Exercise data:
%%
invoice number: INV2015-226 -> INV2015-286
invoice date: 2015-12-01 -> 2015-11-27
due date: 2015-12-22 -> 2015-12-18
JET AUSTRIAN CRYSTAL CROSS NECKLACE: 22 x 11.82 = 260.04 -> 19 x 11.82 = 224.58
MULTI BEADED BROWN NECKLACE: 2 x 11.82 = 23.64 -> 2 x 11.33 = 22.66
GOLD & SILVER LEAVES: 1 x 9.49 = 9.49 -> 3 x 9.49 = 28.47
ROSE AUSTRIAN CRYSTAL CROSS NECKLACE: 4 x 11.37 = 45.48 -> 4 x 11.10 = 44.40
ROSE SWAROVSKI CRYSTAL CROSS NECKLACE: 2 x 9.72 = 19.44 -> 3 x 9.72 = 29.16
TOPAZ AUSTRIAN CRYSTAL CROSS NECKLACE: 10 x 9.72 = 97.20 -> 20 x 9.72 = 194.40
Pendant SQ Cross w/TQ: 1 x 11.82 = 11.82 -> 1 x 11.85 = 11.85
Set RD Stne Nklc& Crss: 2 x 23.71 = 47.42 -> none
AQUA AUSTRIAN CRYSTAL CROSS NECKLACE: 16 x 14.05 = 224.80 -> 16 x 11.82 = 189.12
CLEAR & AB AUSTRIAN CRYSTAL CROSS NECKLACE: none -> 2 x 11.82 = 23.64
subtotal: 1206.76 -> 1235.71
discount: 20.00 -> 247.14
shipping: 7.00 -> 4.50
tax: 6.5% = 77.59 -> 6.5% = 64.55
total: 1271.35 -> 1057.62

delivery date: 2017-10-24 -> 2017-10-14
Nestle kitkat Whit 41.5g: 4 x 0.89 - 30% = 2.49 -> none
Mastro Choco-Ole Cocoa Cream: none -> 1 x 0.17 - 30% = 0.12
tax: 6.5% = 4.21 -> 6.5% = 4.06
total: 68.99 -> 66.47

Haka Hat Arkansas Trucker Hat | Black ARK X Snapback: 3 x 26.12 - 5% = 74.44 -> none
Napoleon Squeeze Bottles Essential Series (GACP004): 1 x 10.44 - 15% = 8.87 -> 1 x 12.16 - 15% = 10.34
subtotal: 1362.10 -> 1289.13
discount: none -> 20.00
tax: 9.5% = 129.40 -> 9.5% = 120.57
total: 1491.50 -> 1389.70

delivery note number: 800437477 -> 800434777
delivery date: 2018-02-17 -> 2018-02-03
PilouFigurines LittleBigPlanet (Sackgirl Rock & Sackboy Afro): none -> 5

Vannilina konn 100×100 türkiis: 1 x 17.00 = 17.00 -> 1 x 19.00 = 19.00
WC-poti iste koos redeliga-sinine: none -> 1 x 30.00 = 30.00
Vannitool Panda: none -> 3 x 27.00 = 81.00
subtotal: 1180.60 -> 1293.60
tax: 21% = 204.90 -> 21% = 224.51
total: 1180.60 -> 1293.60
%%
Work required: Whatever lies between the line containing "Haka Hat Arkansas" and the final line above, both included, must be returned exactly.

Finished task:
Haka Hat Arkansas Trucker Hat | Black ARK X Snapback: 3 x 26.12 - 5% = 74.44 -> none
Napoleon Squeeze Bottles Essential Series (GACP004): 1 x 10.44 - 15% = 8.87 -> 1 x 12.16 - 15% = 10.34
subtotal: 1362.10 -> 1289.13
discount: none -> 20.00
tax: 9.5% = 129.40 -> 9.5% = 120.57
total: 1491.50 -> 1389.70

delivery note number: 800437477 -> 800434777
delivery date: 2018-02-17 -> 2018-02-03
PilouFigurines LittleBigPlanet (Sackgirl Rock & Sackboy Afro): none -> 5

Vannilina konn 100×100 türkiis: 1 x 17.00 = 17.00 -> 1 x 19.00 = 19.00
WC-poti iste koos redeliga-sinine: none -> 1 x 30.00 = 30.00
Vannitool Panda: none -> 3 x 27.00 = 81.00
subtotal: 1180.60 -> 1293.60
tax: 21% = 204.90 -> 21% = 224.51
total: 1180.60 -> 1293.60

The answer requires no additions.